Demand for organic acids keeps rising as consumers reject artificial additives. Each week brings calls from new beverage startups looking for cleaner tastes, longer shelf life, or more natural-sounding ingredient lists. Our mixture responds to these concerns: each ingredient is derived from fermentation or fruit processes already familiar to the public. We constantly invest in R&D, exploring non-GMO acid sources and refining particle engineering so that the next generation of acid blends is even better for plant-based drinks, shelf-stable snacks, and performance nutrition.
Sustainability, energy usage, and waste stream management matter—even for commodities like acids. We work to recover water and recycle byproduct streams during blending, minimize plastic waste in packaging, and reduce our carbon footprint per delivered kilogram. These aren’t abstract goals—they’re real process changes, sparked by demands from multinational buyers trying to meet their own emissions targets.
Innovation means close partnerships. We work directly with product developers seeking stable, mouthwatering acidity for juices, jams, sauces, and more. Through pilot plant trials and recipe consultations, we’ve helped beverage formulators dial in minimum sugar content, maximize fresh taste, and hit the exact pH needed for legal and sensory targets. Teamwork with research teams leads to new variations—a little more citric for sparkling sodas, a touch more malic for endurance nutrition blends.
Every month brings unique requests. One global confectioner sought a dust-free blend for fast-running gumming lines. Another nutraceutical startup requested a coarser acid blend to fit new all-natural tablet tooling. Our R&D and production staff turn these ideas into finished, scalable products, supporting everything from early-stage launches to global product rollouts.
After years on the factory floor, we see how the acid blend impacts much more than taste. The right mixture streamlines production: fewer reworks, more stable recipes, and better protection against microbiological spoilage. As natural acidulants, lactic, citric, and malic avoid the taste fatigue and regulatory issues linked to artificial acidifiers. Operators value less dust, more consistent pours, and quick cleaning—those small things that keep large plants moving.
Feedback from global customers drives our every improvement—small batch or bulk shipment, each acid mixture batch is made by professionals who live and breathe hands-on manufacturing. The result is a product tailored not by abstract requirements, but by daily realities in food, beverage, and feed production.
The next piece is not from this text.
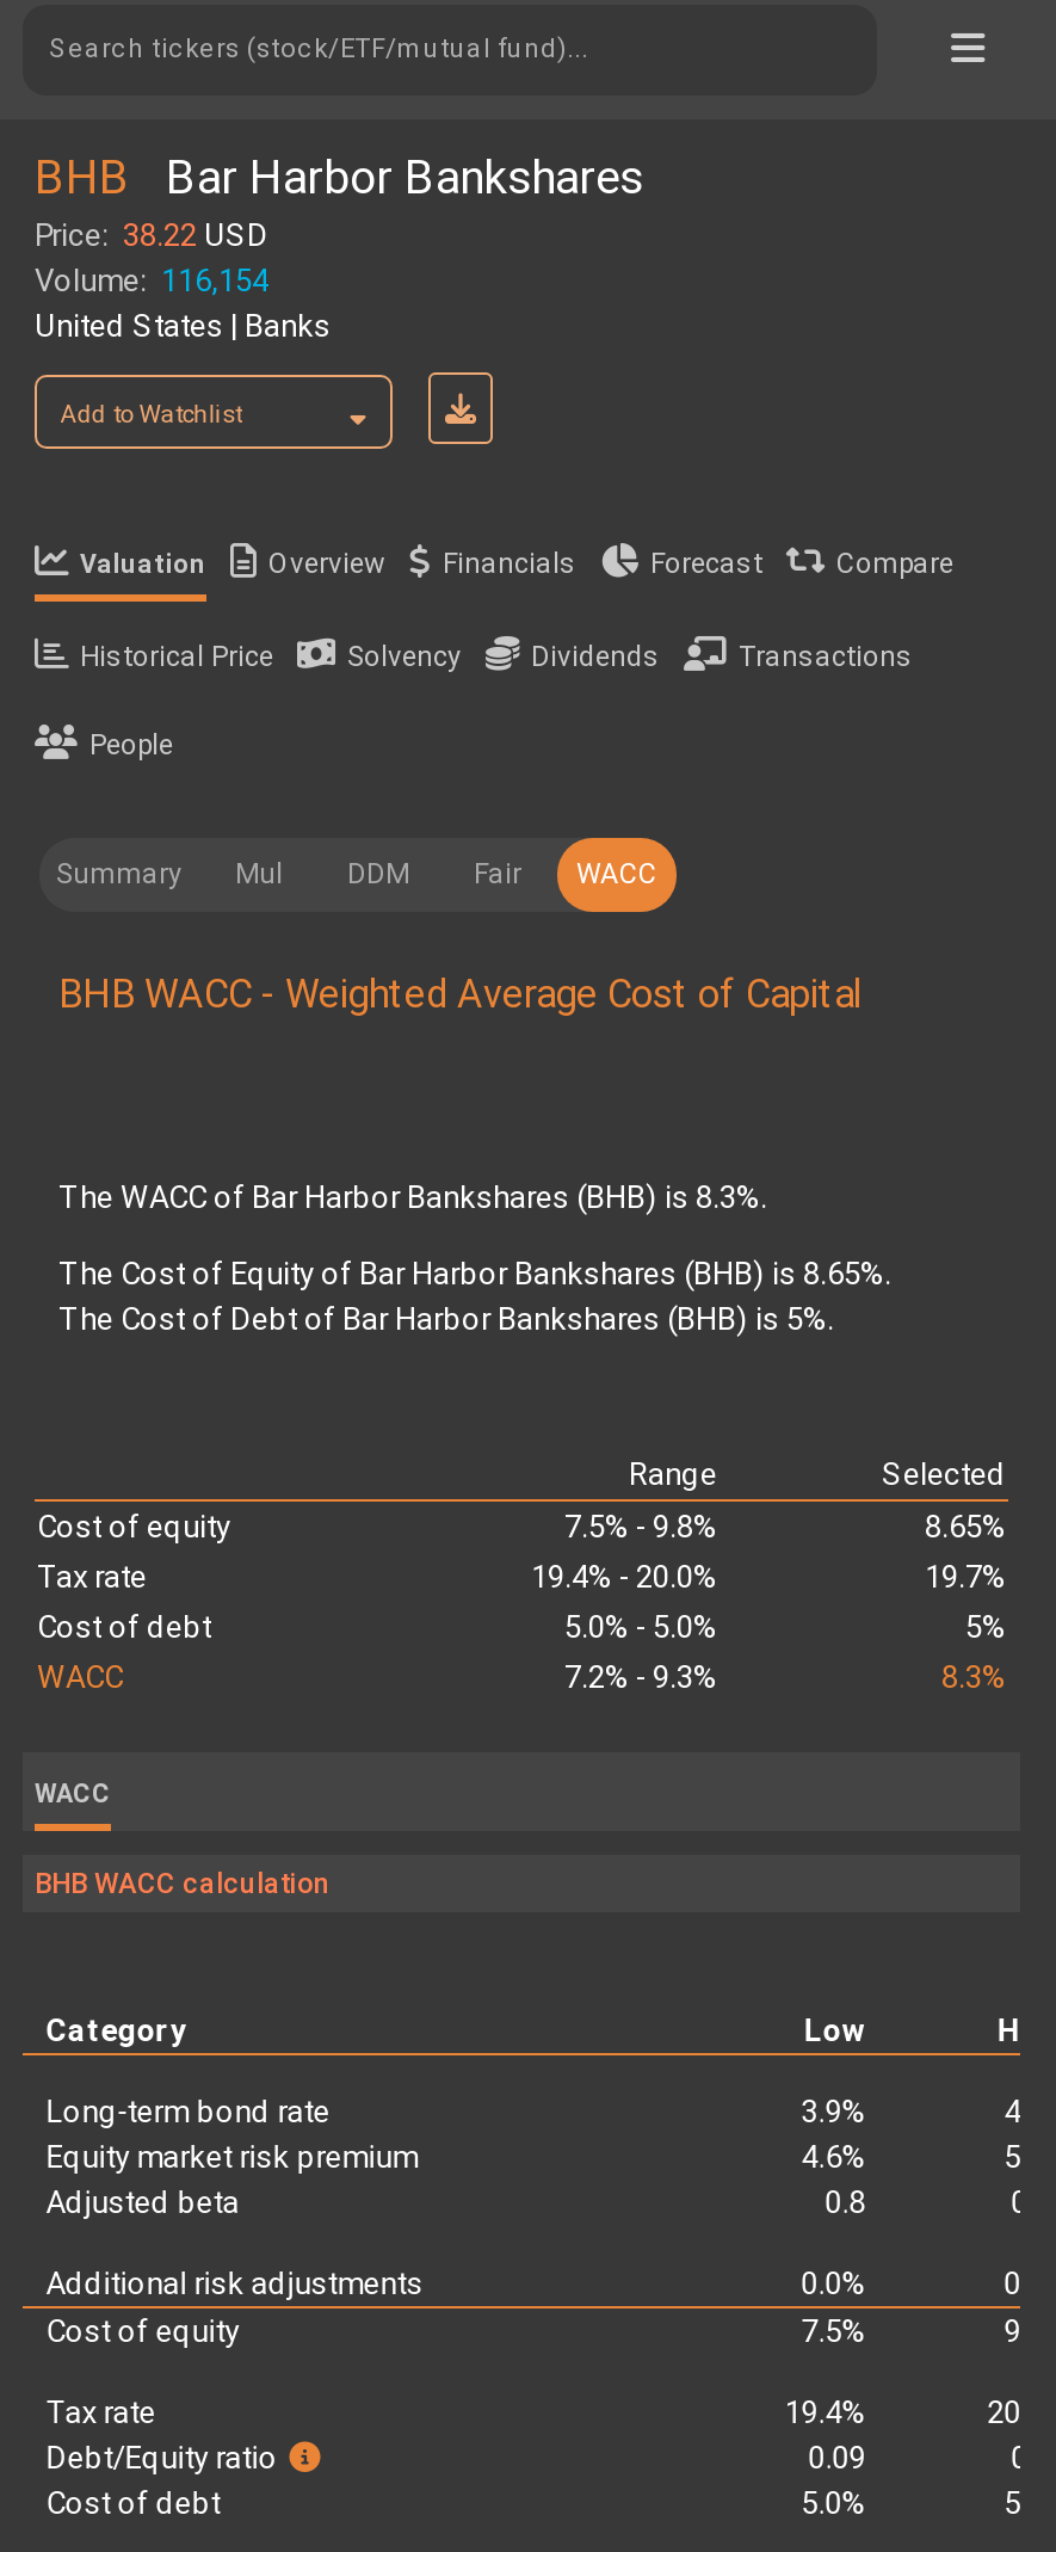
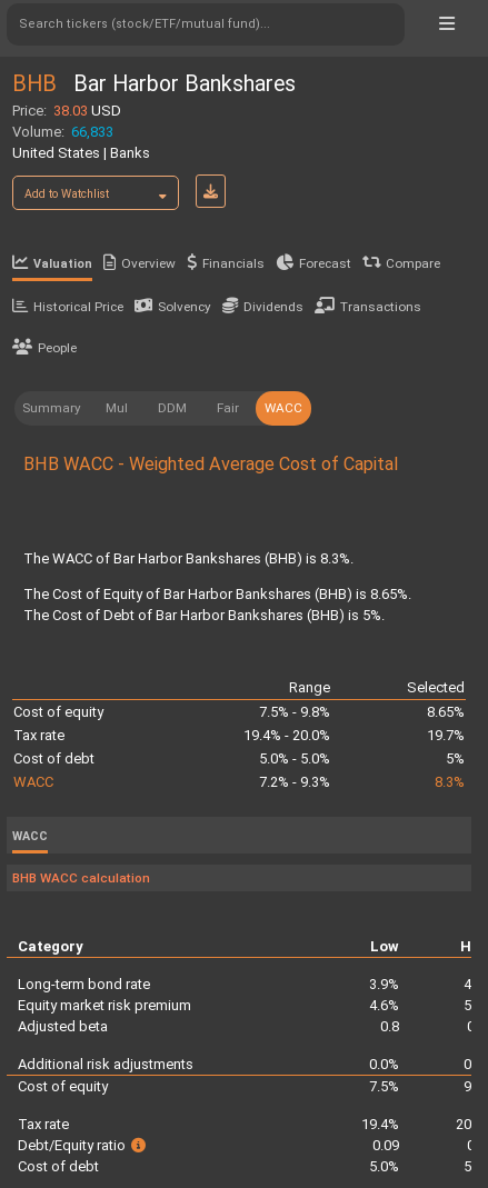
[35,217,268,253] Price: 38.22 USD -> [12,102,121,119] Price: 38.03 USD
[35,263,268,298] Volume: 116,154 -> [12,123,113,140] Volume: 66,833

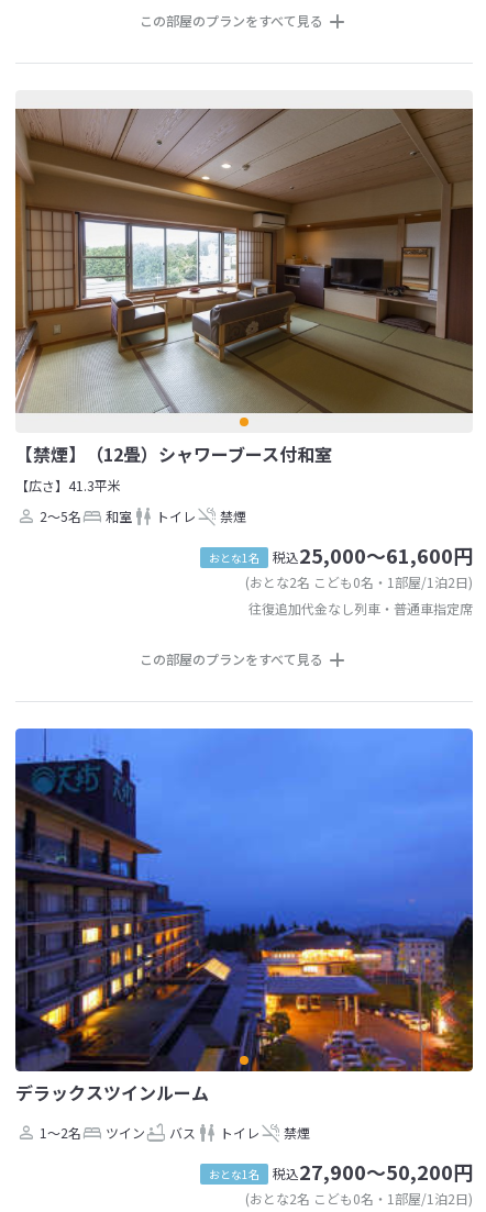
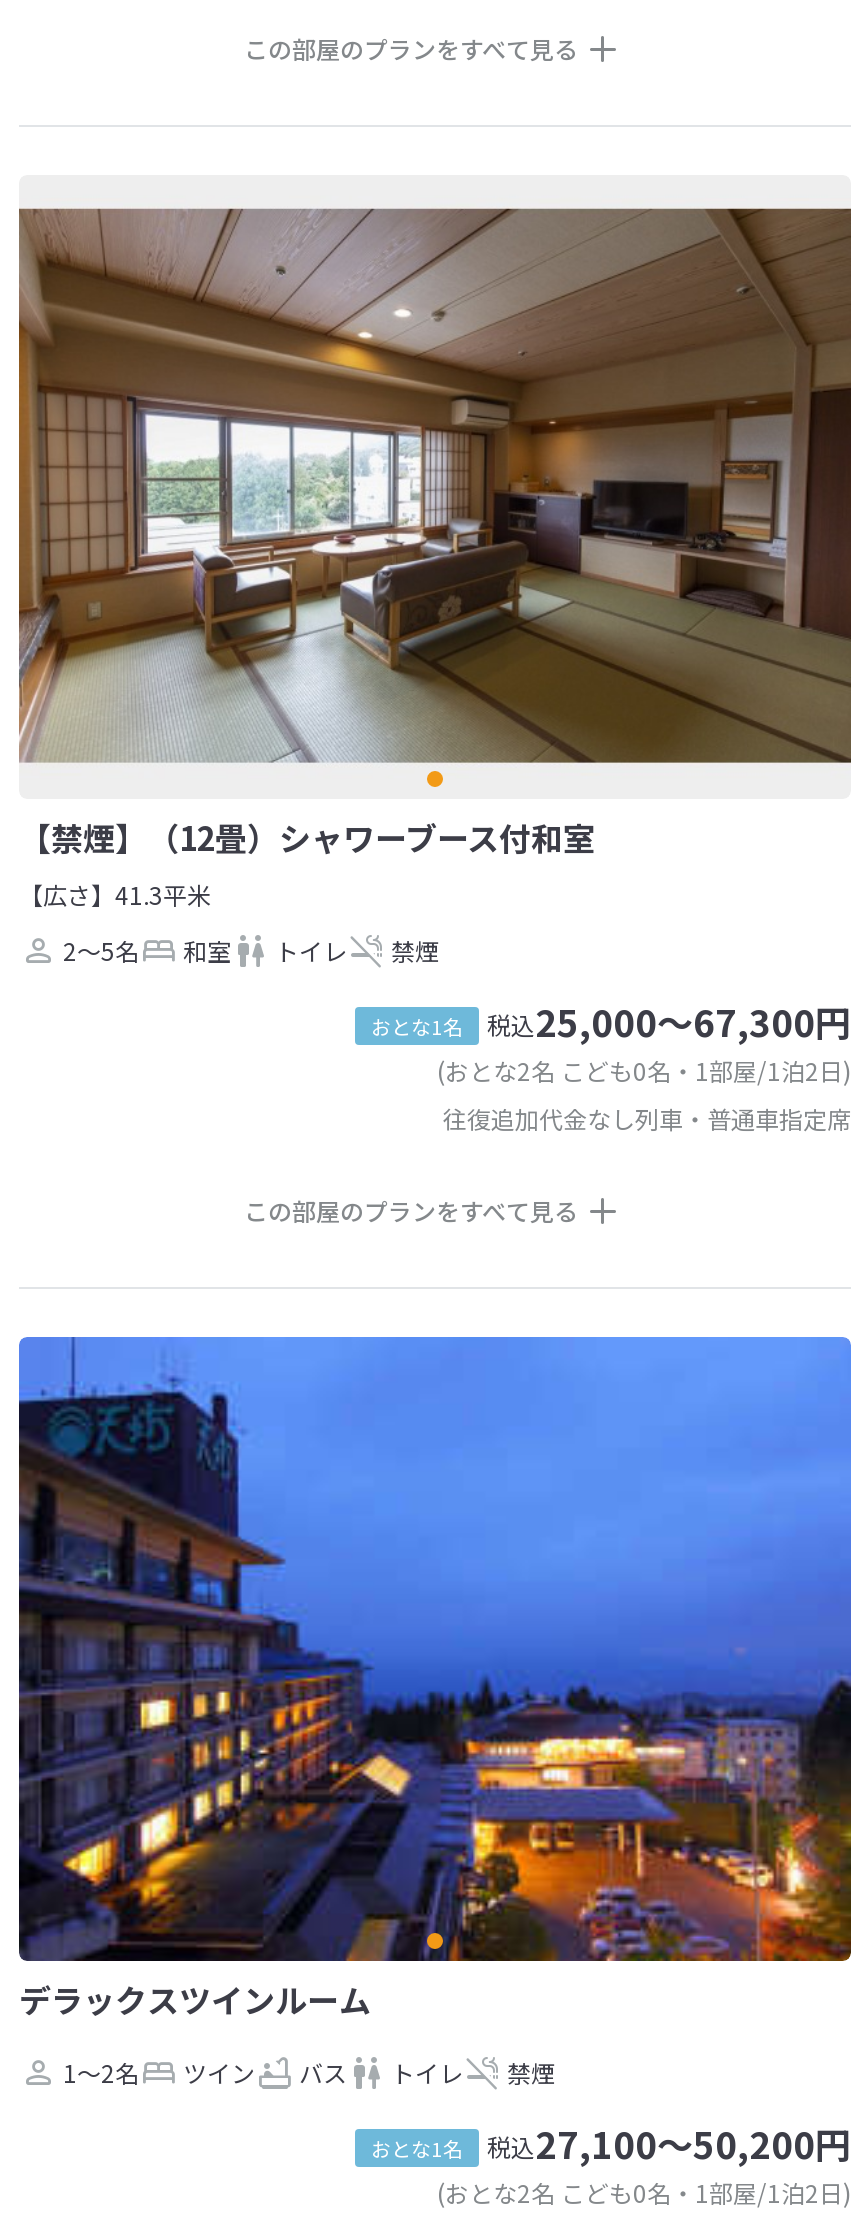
[209,541,473,569] おとな1名 税込25,000～61,600円 -> [371,995,851,1047] おとな1名 税込25,000～67,300円
[209,1157,473,1186] おとな1名 税込27,900～50,200円 -> [371,2117,851,2169] おとな1名 税込27,100～50,200円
As customer needs evolve, so does our product line. The demand for cleaner labels, better ingredient performance, and diverse applications pushes us to refine every step, from raw material auditing to finished blend quality control. By listening closely to both process engineers and food technologists, we ensure each adjustment delivers value across the production chain.
Continual investment in equipment, training, and analytical testing builds trust that stretches from our shop floor to global consumers. Our lactic, citric, and malic acid mixture is more than a commodity—it's the direct outcome of years of expertise, feedback, and constant partnership with manufacturers big and small. Our experience in blending these acids shows that real quality comes from every choice made along the way, grounded by people who know and care about what works in the real world.